■ Task directions: What's needed is an exact copy of all the data below, without pictures.

(Saved entries)

○ ○ ○

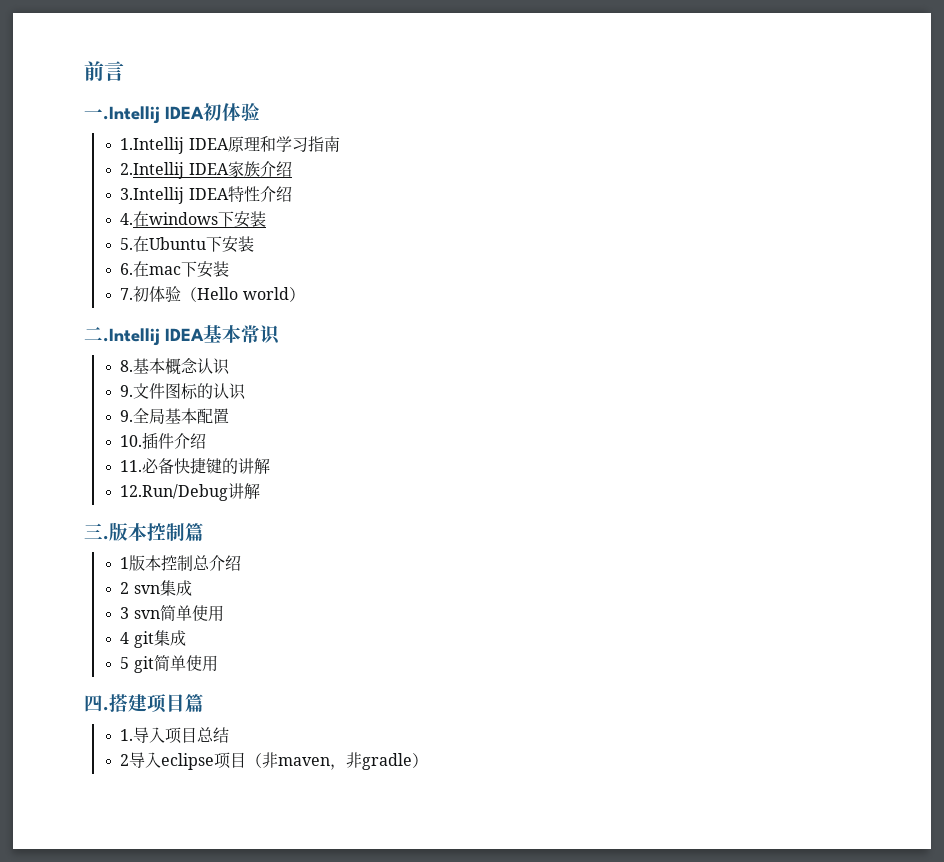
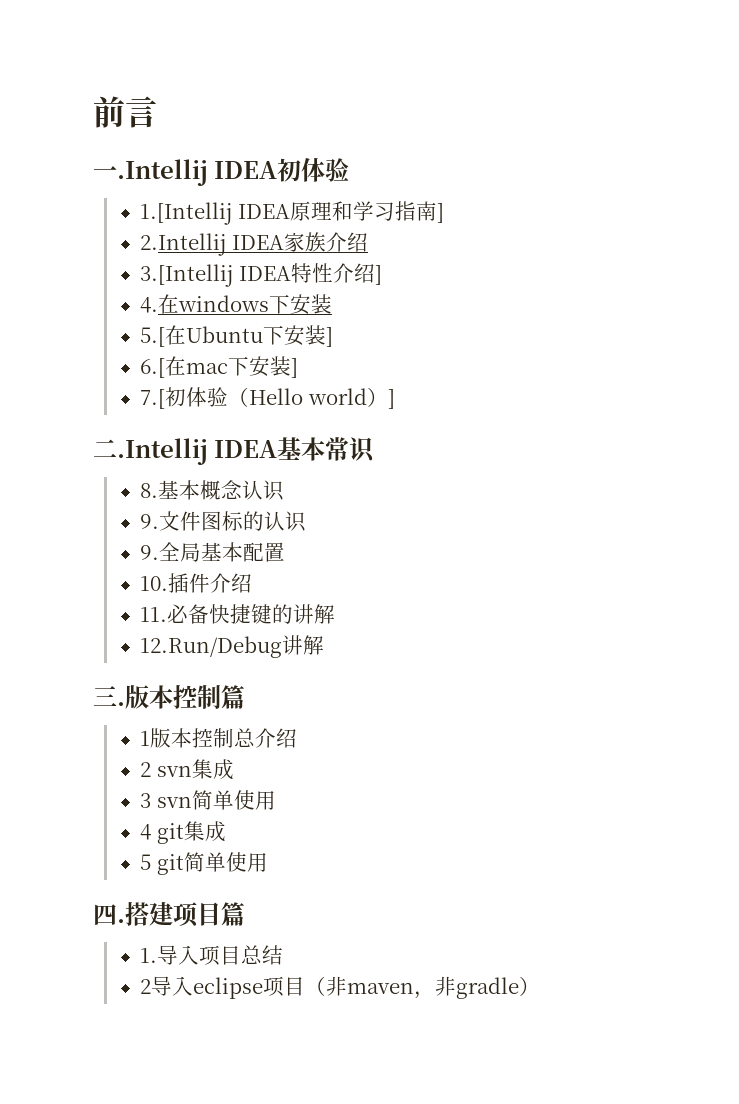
- 1.Intellij IDEA原理和学习指南
+ 1.[Intellij IDEA原理和学习指南]
- 3.Intellij IDEA特性介绍
+ 3.[Intellij IDEA特性介绍]
- 5.在Ubuntu下安装
- 6.在mac下安装
- 7.初体验（Hello world）
+ 5.[在Ubuntu下安装]
+ 6.[在mac下安装]
+ 7.[初体验（Hello world）]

○ ○ ○

■ Response:
- 1.Intellij IDEA原理和学习指南
+ 1.[Intellij IDEA原理和学习指南]
- 3.Intellij IDEA特性介绍
+ 3.[Intellij IDEA特性介绍]
- 5.在Ubuntu下安装
- 6.在mac下安装
- 7.初体验（Hello world）
+ 5.[在Ubuntu下安装]
+ 6.[在mac下安装]
+ 7.[初体验（Hello world）]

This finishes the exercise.